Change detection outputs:
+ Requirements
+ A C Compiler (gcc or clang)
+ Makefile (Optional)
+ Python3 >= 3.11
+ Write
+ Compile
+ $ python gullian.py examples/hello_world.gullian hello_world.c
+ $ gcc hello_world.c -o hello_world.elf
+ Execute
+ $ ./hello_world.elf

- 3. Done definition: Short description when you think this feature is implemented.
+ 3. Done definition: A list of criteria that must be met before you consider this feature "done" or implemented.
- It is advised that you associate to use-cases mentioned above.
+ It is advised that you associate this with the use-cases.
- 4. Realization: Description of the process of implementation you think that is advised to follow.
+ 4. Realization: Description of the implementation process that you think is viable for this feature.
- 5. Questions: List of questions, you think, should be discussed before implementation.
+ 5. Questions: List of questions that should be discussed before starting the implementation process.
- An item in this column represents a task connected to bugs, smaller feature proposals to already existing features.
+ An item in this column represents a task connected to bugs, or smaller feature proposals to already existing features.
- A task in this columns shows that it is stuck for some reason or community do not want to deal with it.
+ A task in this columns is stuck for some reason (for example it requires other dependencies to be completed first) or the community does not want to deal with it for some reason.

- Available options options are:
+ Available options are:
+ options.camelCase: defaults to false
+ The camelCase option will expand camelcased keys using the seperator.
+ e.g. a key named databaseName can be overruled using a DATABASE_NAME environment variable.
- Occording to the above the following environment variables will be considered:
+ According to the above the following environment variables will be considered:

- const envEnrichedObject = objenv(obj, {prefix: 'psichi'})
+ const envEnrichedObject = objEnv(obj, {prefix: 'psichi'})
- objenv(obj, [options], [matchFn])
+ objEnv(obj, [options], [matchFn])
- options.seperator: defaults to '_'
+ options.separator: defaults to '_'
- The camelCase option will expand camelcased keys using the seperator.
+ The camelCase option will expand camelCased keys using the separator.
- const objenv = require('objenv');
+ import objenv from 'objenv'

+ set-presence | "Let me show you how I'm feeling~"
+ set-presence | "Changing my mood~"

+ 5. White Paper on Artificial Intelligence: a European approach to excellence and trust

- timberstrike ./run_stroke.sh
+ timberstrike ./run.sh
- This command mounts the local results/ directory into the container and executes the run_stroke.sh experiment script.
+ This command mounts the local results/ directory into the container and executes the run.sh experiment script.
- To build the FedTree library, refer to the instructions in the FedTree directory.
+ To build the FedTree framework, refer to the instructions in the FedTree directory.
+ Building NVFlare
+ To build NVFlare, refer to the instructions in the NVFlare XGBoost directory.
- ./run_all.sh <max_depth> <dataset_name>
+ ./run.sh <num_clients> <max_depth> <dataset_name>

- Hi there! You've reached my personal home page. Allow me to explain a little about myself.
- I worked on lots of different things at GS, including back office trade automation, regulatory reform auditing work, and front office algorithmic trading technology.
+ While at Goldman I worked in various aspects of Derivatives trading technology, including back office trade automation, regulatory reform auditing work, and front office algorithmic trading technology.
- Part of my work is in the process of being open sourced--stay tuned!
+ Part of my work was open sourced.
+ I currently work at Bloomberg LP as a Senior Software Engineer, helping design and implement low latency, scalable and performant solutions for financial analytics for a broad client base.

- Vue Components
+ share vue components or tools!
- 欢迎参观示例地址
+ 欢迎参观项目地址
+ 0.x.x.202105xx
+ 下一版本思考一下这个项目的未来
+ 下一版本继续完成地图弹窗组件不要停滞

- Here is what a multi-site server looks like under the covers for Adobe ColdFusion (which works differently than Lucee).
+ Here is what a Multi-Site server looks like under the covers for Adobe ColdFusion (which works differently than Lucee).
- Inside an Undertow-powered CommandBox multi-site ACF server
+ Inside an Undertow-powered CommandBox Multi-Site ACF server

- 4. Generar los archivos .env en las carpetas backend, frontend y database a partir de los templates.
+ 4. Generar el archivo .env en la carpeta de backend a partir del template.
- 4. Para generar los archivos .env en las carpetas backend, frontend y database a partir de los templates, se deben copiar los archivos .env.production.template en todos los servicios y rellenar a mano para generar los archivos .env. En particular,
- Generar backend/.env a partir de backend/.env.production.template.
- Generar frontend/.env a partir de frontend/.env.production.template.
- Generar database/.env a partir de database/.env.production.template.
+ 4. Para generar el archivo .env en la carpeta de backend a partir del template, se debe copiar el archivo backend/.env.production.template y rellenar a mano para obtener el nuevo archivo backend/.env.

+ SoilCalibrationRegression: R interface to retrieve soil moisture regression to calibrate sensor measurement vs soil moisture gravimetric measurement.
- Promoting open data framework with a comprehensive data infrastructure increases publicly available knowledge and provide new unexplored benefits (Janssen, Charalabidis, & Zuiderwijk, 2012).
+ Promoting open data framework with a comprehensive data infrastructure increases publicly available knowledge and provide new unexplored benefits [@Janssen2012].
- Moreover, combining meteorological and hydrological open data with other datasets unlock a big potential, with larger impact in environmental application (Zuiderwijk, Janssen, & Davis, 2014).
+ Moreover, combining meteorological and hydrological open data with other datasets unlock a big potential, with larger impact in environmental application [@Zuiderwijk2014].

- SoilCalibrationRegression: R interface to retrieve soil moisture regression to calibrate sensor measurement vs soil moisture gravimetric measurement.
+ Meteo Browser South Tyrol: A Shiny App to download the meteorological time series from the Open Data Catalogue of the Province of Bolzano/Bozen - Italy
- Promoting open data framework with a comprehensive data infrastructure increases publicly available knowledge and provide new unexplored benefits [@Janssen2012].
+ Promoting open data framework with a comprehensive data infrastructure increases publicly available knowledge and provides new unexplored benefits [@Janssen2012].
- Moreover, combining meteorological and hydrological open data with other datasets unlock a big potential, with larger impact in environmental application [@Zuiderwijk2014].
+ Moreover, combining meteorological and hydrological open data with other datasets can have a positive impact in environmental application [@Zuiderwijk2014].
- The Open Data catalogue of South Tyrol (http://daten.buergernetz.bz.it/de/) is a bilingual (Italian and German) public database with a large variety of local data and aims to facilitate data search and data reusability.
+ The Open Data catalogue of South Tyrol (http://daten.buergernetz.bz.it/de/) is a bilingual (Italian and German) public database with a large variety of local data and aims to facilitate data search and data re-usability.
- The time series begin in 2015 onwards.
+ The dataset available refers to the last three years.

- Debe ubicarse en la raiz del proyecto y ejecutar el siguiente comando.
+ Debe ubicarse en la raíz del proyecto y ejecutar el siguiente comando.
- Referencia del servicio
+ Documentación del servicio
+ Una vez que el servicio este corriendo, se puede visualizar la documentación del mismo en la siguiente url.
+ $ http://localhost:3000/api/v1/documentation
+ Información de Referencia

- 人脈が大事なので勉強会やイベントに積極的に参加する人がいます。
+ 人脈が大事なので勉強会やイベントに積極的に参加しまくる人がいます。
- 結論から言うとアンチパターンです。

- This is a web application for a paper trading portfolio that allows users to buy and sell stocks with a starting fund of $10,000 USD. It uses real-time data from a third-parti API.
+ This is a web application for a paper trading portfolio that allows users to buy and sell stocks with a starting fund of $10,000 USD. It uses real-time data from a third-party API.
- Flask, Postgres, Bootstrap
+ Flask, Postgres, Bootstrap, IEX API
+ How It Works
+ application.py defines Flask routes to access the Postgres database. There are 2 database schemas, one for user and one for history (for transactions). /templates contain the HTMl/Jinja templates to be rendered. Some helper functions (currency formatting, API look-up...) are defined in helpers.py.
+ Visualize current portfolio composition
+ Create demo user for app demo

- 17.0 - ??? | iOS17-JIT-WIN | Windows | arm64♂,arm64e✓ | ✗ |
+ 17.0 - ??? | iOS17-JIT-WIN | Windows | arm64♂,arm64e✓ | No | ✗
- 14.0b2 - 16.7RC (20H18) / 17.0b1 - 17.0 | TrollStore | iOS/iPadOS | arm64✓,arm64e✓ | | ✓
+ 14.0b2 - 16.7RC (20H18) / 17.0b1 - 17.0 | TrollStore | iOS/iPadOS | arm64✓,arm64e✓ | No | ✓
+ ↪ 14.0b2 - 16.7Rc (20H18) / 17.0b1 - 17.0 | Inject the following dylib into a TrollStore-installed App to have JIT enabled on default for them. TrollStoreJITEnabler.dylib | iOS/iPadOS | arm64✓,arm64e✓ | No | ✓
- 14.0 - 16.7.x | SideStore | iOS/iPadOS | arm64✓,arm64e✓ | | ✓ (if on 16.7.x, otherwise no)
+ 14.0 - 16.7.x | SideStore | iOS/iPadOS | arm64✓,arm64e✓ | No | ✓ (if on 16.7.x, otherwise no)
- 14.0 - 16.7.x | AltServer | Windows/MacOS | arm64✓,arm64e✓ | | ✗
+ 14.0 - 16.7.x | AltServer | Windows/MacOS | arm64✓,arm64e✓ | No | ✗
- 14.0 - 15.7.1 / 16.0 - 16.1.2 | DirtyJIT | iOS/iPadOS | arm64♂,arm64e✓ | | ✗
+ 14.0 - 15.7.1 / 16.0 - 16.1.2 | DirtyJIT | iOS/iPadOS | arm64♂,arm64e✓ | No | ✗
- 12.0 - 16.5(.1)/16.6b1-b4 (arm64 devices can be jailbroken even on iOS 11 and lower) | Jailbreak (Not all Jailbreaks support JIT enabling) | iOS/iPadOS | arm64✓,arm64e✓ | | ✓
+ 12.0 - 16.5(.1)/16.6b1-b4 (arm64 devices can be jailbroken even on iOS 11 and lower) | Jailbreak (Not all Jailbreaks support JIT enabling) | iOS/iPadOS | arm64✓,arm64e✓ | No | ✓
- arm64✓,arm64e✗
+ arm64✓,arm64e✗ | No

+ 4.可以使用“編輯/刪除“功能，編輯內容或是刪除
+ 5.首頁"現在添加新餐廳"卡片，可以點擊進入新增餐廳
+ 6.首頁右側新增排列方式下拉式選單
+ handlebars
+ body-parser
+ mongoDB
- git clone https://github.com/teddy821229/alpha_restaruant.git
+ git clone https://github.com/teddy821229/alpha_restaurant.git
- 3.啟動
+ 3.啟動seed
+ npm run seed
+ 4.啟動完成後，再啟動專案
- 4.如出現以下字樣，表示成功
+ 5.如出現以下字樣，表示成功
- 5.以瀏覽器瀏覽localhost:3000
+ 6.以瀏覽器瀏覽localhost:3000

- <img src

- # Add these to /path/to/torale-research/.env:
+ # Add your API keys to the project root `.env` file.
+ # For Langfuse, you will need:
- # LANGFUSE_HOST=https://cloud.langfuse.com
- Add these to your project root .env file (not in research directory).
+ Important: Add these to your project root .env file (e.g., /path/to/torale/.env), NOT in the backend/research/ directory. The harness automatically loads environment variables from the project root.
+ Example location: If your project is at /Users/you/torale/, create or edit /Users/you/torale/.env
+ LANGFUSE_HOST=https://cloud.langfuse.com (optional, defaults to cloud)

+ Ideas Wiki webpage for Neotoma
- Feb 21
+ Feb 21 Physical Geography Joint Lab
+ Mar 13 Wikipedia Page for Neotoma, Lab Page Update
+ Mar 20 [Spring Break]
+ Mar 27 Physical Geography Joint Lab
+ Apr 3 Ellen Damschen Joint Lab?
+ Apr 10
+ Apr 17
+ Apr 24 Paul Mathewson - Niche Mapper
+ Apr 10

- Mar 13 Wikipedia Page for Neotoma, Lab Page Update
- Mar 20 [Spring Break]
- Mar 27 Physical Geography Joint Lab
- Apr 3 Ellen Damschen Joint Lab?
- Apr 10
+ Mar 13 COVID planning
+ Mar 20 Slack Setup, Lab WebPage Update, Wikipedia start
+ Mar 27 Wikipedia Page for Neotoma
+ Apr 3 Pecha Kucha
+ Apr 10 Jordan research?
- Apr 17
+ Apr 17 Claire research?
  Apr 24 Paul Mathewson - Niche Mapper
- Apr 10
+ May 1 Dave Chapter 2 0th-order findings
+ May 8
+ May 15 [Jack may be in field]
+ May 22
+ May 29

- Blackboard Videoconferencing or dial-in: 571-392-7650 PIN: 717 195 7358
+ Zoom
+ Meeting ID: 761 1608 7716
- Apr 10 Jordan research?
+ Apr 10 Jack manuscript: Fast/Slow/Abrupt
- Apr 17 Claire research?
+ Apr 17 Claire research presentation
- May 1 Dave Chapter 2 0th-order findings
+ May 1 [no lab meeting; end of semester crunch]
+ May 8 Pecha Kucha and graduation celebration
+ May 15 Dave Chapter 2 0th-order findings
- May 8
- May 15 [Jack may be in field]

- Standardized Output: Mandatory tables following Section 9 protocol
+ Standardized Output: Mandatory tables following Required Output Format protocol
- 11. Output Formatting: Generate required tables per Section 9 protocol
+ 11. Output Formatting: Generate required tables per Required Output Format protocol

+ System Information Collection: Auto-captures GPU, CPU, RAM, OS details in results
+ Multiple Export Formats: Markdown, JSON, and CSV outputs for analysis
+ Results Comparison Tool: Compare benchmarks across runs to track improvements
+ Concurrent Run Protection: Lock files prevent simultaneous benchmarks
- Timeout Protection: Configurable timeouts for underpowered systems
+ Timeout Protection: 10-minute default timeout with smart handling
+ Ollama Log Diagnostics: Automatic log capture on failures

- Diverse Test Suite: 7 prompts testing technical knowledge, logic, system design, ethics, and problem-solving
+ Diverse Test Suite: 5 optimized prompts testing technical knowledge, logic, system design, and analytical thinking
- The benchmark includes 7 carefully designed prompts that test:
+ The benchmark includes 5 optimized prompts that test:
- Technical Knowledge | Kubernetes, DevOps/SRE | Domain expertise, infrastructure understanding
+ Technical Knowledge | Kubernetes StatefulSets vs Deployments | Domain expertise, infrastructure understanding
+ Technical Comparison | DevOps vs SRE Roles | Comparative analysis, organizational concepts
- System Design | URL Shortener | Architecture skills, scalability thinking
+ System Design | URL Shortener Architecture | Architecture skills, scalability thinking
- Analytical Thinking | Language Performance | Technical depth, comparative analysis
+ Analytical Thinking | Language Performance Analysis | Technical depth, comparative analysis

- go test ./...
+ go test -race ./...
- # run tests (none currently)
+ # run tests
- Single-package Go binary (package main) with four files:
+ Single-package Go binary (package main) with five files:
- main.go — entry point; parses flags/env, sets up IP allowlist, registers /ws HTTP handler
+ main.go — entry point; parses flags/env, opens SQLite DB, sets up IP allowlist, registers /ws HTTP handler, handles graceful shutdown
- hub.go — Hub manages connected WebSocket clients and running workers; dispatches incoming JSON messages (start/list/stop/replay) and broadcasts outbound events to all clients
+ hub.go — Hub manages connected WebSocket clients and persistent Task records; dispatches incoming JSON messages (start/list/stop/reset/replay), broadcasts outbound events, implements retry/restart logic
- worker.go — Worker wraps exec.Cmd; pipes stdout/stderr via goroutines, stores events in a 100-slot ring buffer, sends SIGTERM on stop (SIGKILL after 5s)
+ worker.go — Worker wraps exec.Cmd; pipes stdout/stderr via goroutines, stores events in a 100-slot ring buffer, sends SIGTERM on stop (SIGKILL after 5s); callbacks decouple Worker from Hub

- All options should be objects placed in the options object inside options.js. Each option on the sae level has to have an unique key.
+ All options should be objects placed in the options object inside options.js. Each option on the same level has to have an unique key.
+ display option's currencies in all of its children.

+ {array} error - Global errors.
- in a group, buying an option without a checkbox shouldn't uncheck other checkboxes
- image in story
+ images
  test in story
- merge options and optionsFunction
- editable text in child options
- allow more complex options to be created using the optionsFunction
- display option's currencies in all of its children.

What this task involves:
Each line holding "Diverse" in the records should be copied out.

Written answer:
- Diverse Test Suite: 7 prompts testing technical knowledge, logic, system design, ethics, and problem-solving
+ Diverse Test Suite: 5 optimized prompts testing technical knowledge, logic, system design, and analytical thinking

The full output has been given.